Look at Matt Drudge, freaking out over Wikileaks‘ so-called “insurance policy” against Julian Assange’s arrest. READY TO LAUNCH “DOOMSDAY FILES,” Drudge screams. (Red font, too. All we need is a siren.gif and we’re in full meltdown mode.) And Doomsday for whom, exactly? I mean, as of today, all Wikileaks has done is to make available a number of documents that were already available to some 3 million Americans. So if this information is already available to 3 million of our fellow citizens, why not us? Is it wrong for the citizens of a republic to know what’s being done in their name around the world, or does the demand for transparency stop at your ability to stream Netflix movies unimpeded?
For several months now Wikileaks has hosted a file called insurance.aes256, which, as the name implies, is encrypted with a 256-bit AES key. That’s about as uncrackable as you can get in 2010, meaning the file is all but useless without its encryption key. There’s no “forgot your password?” option here.
In fact, the Defense Department has been unable to crack the file since it was first made available in July.
This is where things hot up.
Fox News says that Assange has “warn[ed] that any government that tries to curtail his activities risks triggering a new deluge of state and commercial secrets.” That’s been taken to mean that, should he be arrested, Assange will release the encryption key, thereby unlocking insurance.aes256 forever.
At which point, we’re led to believe, the Sun will disappear, throwing the Earth and all the other planets of the solar system into the far reaches of outerspace.
More important than whether or not Assange releases the encryption key, or even what’s in the insurance file itself, is the idea behind Wikileaks. It speaks to the inherent openness of the Internet that so many mirrors have popped up in the last few days following the site’s repeated difficulties in staying online. The sheer notion that you can put Wikileaks back in its little bottle is hilariously naive.
It’s not unlike Napster in a sense. Once you’ve told people that you can do something (in Napster’s case, share music over the Internet), there’s really no way you can un-tell them you can do something.
Try as you might, you cannot kill an idea. Just ask the RIAA.
In this sense, Wikileaks represents an almost “end of Internet history.” Surely we’ve all read the 1989 Francis Fukuyama essay that trumpeted the West’s victory over all others. The Soviet Union represented the last barrier to Western dominance, and with its collapse so ended the idea of history. A sort of, that’s it, the West has won, from here on the world will be a Western one, and no more history will be made.
Wikileaks has shown the world that it’s entirely possible to hold governments accountable to their citizens. (A novel concept!) That numerous public servants have expressed outrage as a result of their actions being made available to the public they claim to represent perhaps speaks to their worth as public servants. The all-hands-on-deck reaction to the leaks can mean only one thing: they worked.
Which is to say that Wikileaks has worked.

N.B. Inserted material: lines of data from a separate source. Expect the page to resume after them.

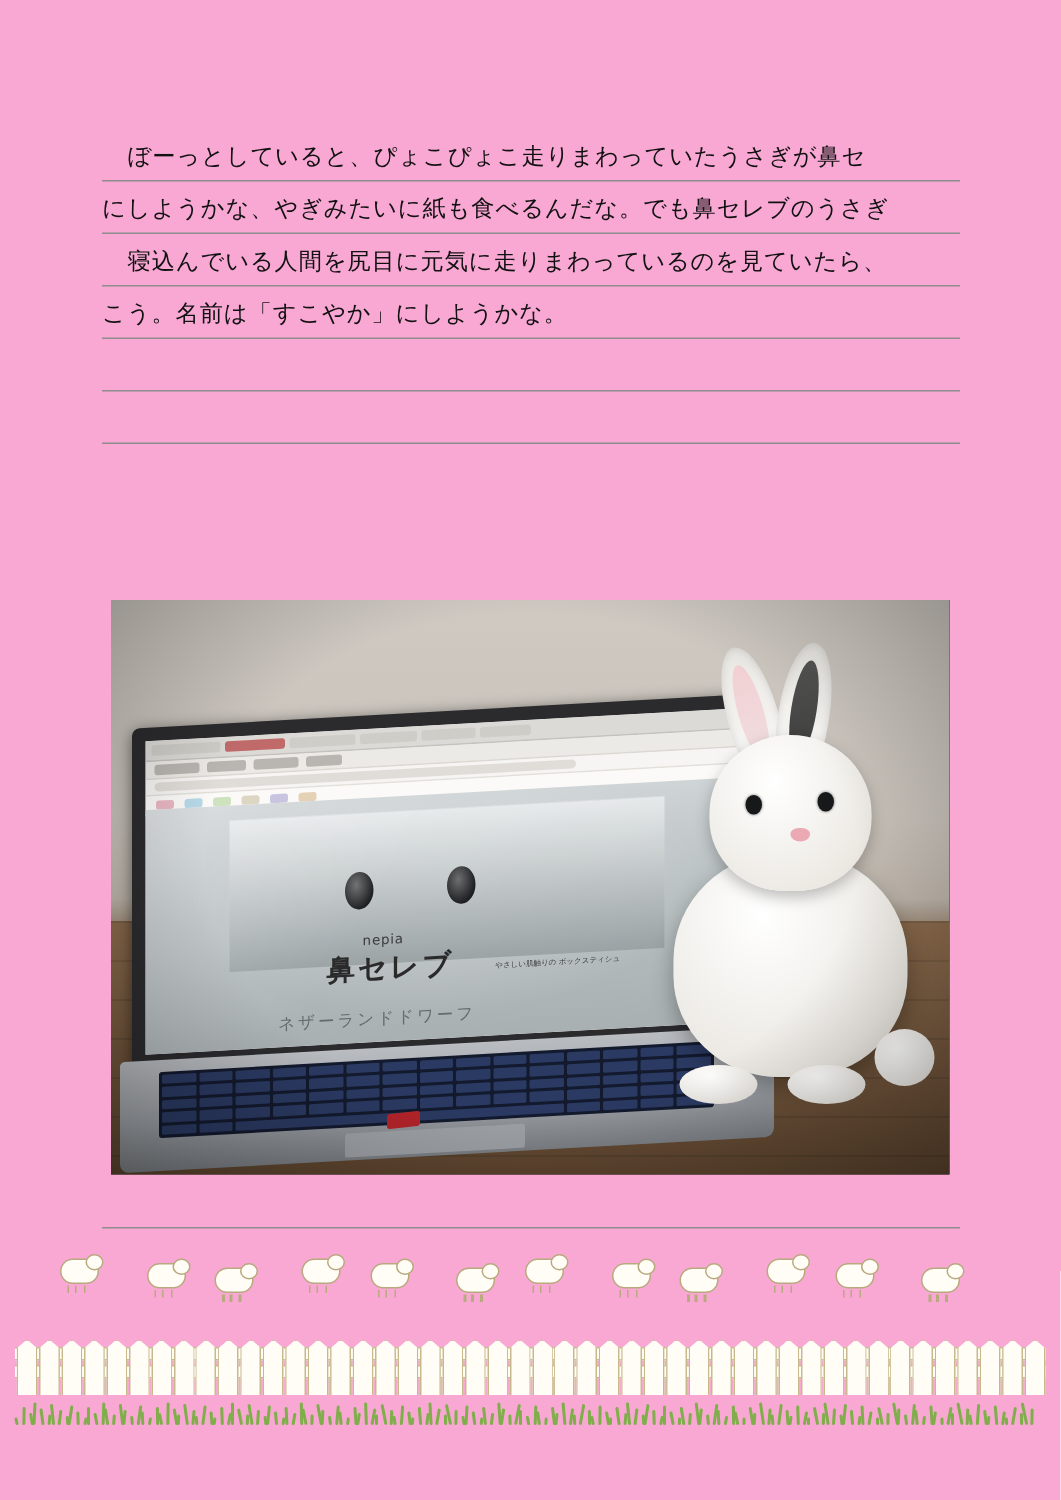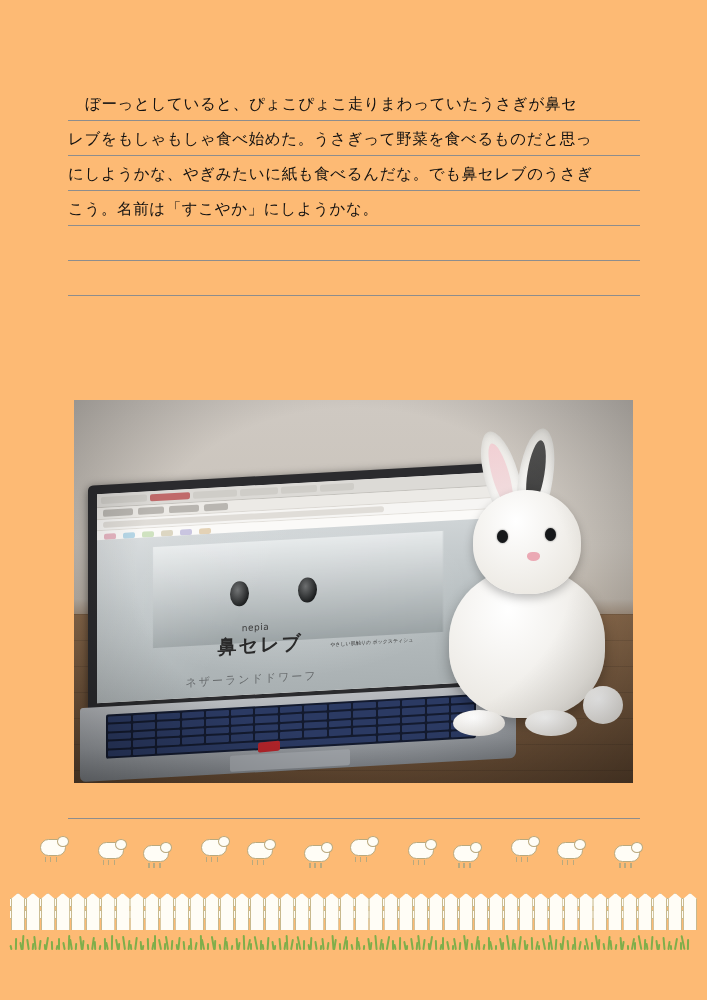"ぼーっとしていると、ぴょこぴょこ走りまわっていたうさぎが鼻セ" .page { background: #fdba74 -> #f9a8d4 }
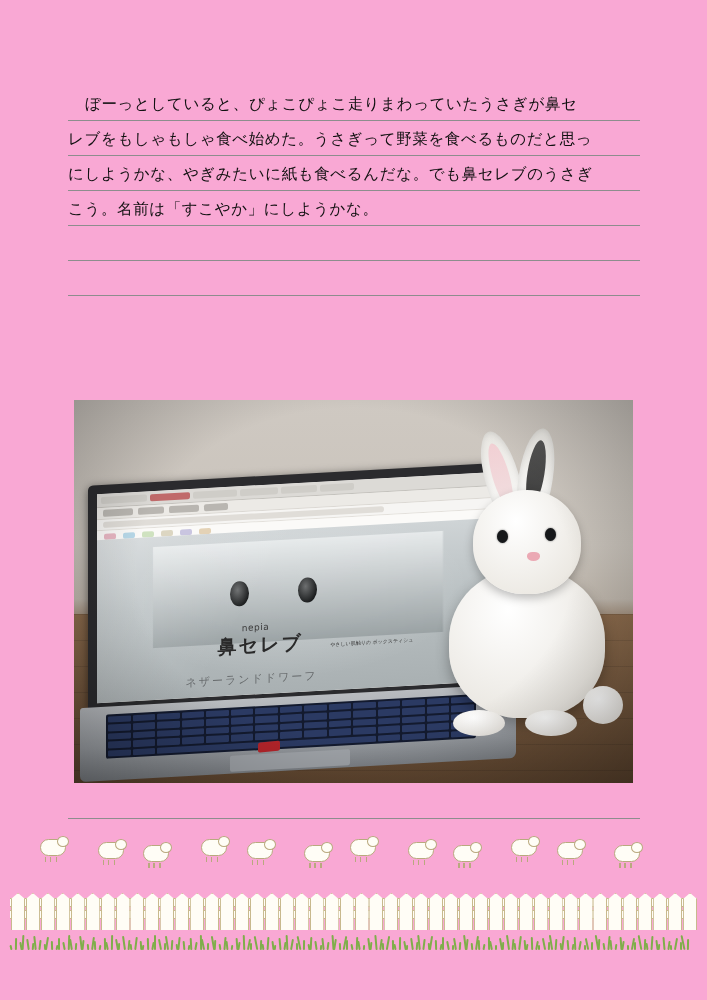"レブをもしゃもしゃ食べ始めた。うさぎって野菜を食べるものだと思っ" div.rule-line { html: <div> <div>レブをもしゃもしゃ食べ始めた。うさぎって野菜を食べるものだと思っ</div> </div> -> none }
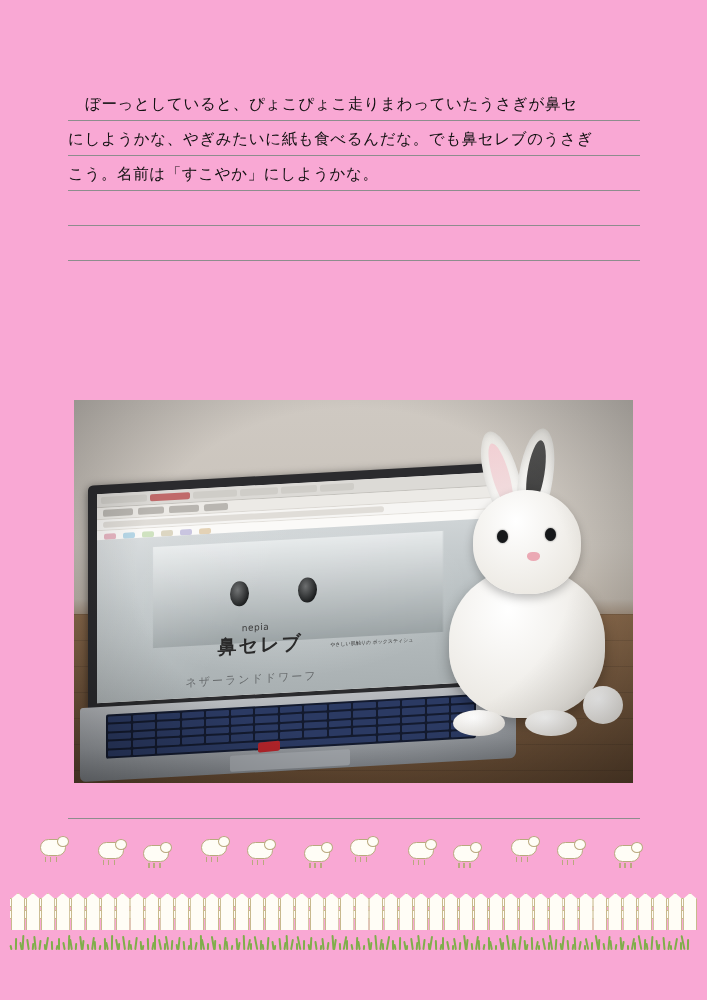"寝込んでいる人間を尻目に元気に走りまわっているのを見ていたら、" div.rule-line { html: none -> <div> <div>寝込んでいる人間を尻目に元気に走りまわっているのを見ていたら、</div> </div> }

And if Wikileaks is shut down—who honestly expects the Wikileaks organization to emerge from all of this completely unharmed?—then you can be certain that other organizations or entities will take its place. Maybe Wikileaks 2.0, or TwitterLeaks, or whatever form it takes, won’t have such a public face. (Surely there’s more to Wikileaks than Julan Assange, to say nothing of Bradley Manning.) Maybe it won’t host its servers in countries that so readily rolled over to governmental pressure? Maybe it won’t rely on services that are headquartered in the U.S., and are thus easy targets for ratings-driven talking heads and know-nothing blowhards?
More than anything else, it’s certain that Wikileaks represents a seminal moment in the history of the Internet. Closing your eyes, stomping your feed and wishing it would all just go away, is completely ludicrous.